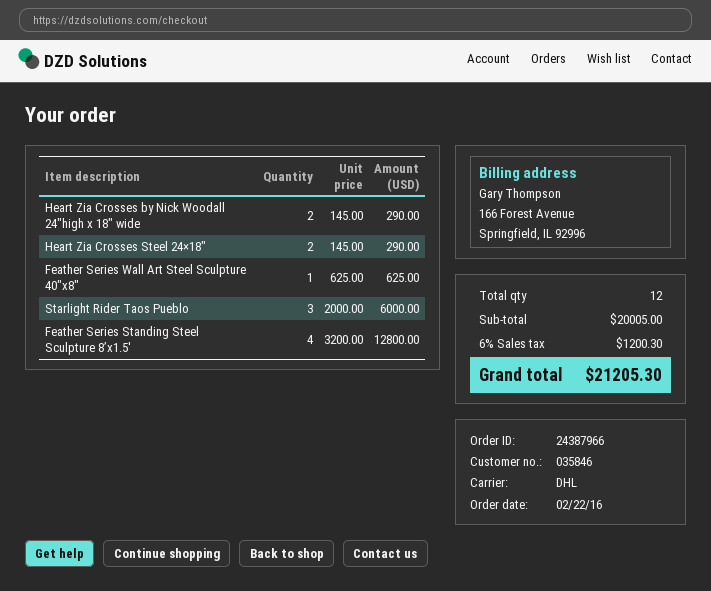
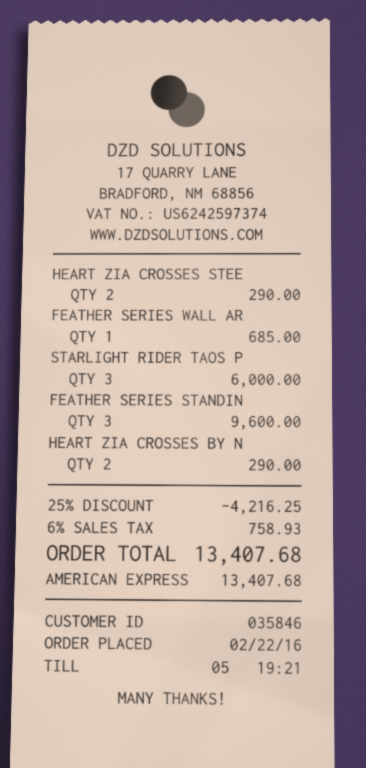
Feather Series Wall Art Steel Sculpture 40″x8″: 1 for 625.00 -> 1 for 685.00
Feather Series Standing Steel Sculpture 8’x1.5′: 4 for 12800.00 -> 3 for 9600.00
discount: none -> 25% = 4216.25
tax: 6% = 1200.30 -> 6% = 758.93
total: 21205.30 -> 13407.68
───
Repeat exactly the lines from the one containing "discount: none -> 25% = 4216.25" through the last line of the records above, both included, and nothing else.

## SOLUTION TO THIS EXERCISE
discount: none -> 25% = 4216.25
tax: 6% = 1200.30 -> 6% = 758.93
total: 21205.30 -> 13407.68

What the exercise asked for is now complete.